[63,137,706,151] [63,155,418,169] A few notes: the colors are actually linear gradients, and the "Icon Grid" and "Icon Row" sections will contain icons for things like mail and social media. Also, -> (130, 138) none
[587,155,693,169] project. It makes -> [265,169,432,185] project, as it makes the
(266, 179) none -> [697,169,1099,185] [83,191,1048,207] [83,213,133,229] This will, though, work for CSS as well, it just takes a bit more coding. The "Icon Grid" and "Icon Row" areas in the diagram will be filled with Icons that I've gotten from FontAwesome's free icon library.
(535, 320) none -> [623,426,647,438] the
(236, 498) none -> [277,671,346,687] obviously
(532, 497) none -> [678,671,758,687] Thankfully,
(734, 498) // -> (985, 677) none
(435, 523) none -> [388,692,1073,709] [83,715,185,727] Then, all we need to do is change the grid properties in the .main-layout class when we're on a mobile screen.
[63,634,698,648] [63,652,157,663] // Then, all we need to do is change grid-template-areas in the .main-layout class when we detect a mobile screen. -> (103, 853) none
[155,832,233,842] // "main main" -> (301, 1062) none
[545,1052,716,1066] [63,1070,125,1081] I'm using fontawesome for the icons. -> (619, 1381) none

==

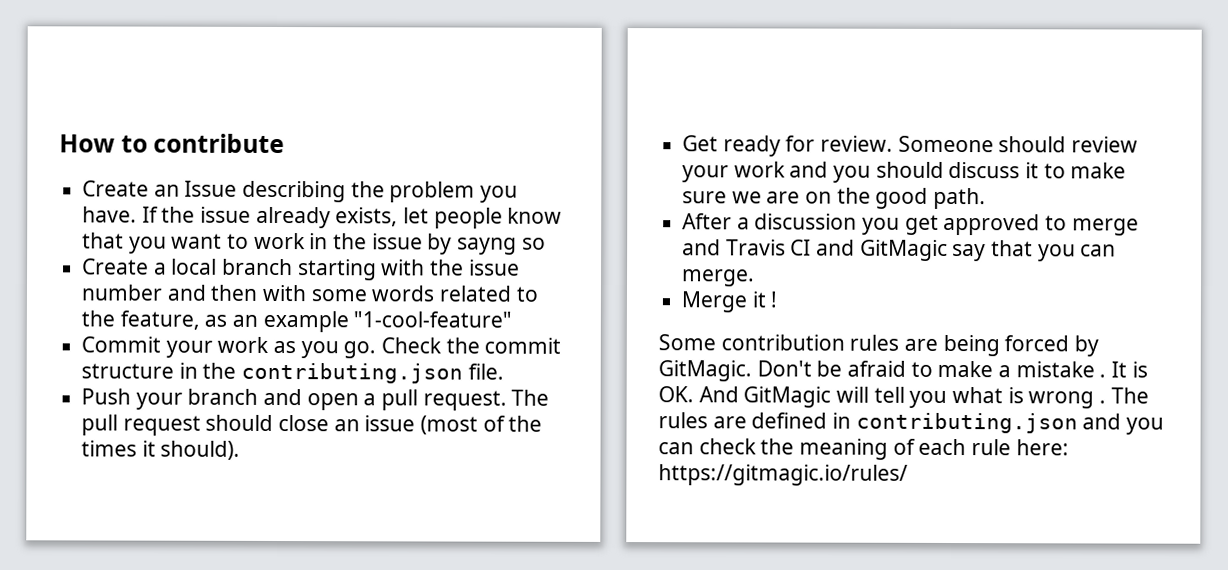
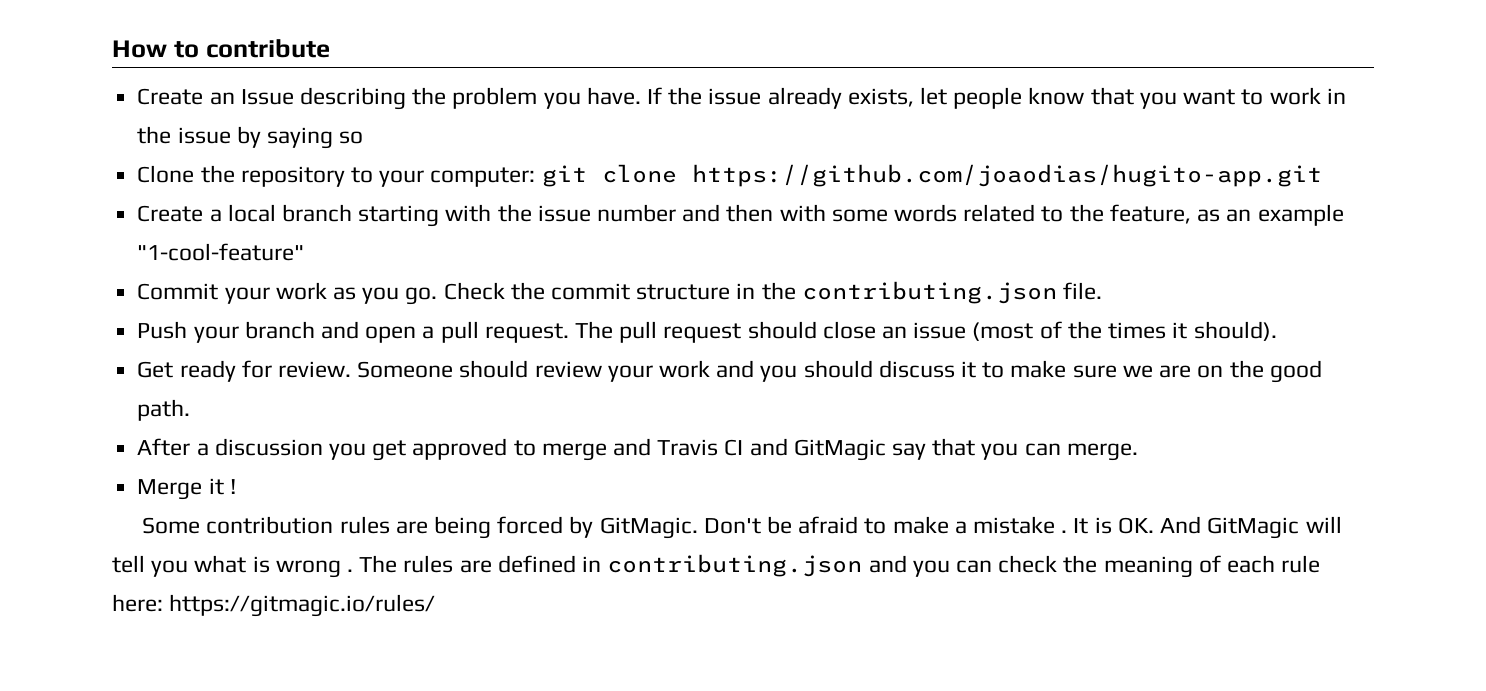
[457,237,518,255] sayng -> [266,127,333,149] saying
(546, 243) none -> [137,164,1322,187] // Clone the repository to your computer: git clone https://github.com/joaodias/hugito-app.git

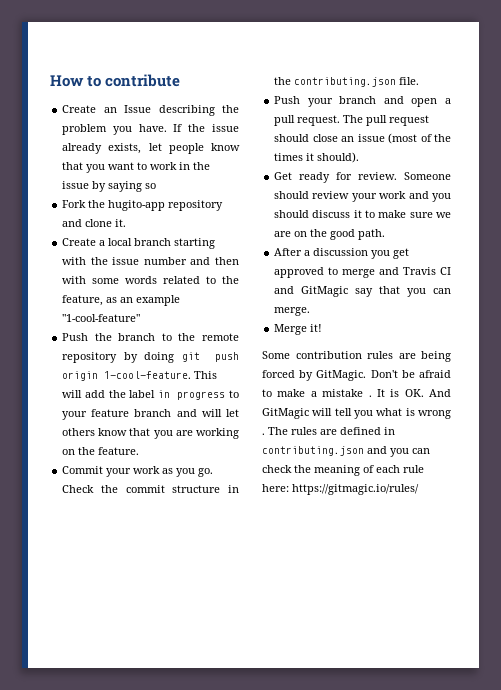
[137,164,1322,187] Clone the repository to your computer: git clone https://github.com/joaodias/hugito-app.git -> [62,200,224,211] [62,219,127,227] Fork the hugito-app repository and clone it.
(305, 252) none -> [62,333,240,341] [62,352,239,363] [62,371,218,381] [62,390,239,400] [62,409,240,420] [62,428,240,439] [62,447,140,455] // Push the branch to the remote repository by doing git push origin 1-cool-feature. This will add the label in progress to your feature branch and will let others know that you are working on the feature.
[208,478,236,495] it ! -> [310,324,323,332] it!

==

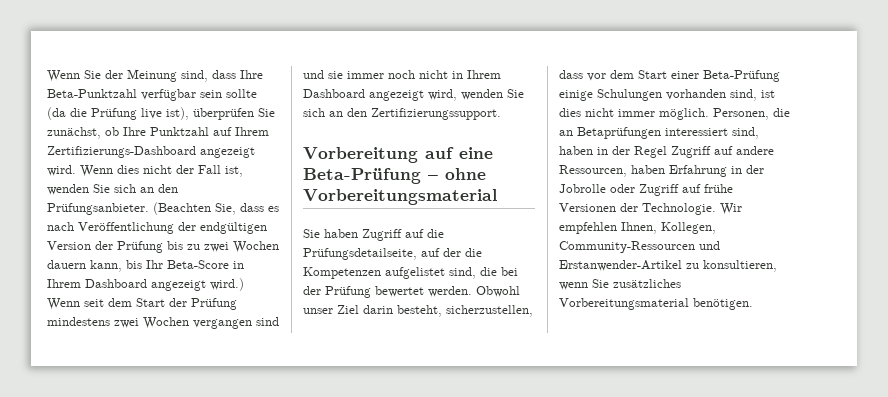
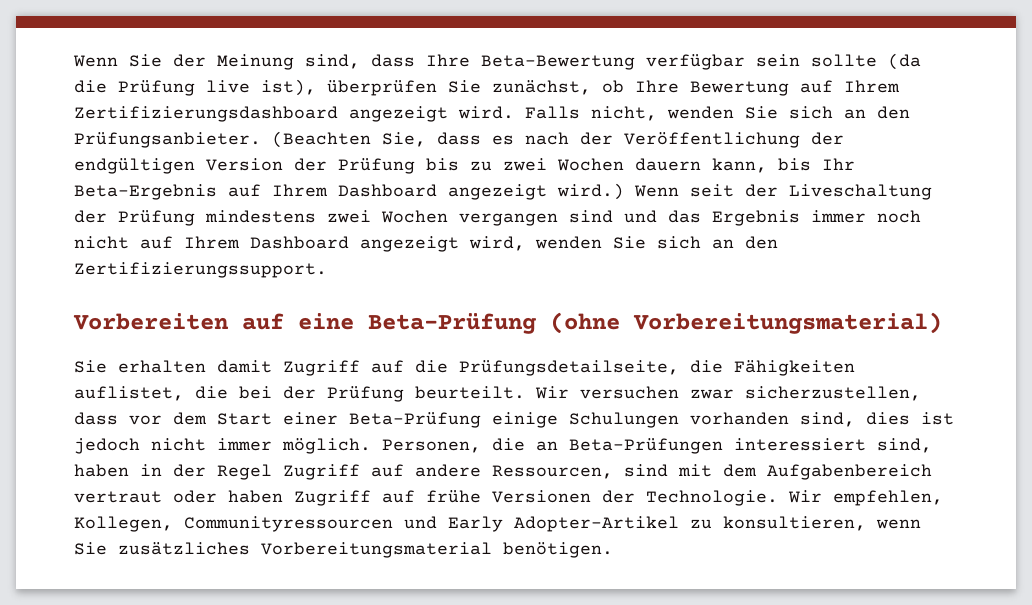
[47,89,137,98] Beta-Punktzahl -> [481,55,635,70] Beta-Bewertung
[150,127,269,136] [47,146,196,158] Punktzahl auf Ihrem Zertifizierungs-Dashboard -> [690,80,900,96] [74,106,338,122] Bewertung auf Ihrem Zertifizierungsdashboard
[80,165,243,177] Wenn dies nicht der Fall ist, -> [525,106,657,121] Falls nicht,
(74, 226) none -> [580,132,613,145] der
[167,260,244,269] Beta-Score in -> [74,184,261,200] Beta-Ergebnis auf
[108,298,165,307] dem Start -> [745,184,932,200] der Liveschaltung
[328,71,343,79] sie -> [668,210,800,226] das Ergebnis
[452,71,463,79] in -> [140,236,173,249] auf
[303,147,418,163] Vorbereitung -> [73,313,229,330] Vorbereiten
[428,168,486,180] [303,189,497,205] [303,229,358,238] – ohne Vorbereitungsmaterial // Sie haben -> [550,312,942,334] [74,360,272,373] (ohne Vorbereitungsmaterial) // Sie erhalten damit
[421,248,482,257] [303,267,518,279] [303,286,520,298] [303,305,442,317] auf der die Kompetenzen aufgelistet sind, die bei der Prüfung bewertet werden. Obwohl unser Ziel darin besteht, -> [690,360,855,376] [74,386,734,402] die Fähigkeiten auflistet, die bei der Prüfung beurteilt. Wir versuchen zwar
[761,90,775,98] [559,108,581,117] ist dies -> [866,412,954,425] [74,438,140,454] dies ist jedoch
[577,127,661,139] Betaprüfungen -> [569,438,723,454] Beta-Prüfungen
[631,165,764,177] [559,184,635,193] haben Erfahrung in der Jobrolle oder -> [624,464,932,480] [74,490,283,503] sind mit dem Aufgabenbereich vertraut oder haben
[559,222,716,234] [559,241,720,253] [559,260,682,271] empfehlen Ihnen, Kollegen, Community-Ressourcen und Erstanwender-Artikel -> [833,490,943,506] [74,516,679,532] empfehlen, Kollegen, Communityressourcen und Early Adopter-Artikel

*What you are asked to do*
Copy out each line of the entries where the word "Clone" is found.

*Output*
(546, 243) none -> [137,164,1322,187] // Clone the repository to your computer: git clone https://github.com/joaodias/hugito-app.git
[137,164,1322,187] Clone the repository to your computer: git clone https://github.com/joaodias/hugito-app.git -> [62,200,224,211] [62,219,127,227] Fork the hugito-app repository and clone it.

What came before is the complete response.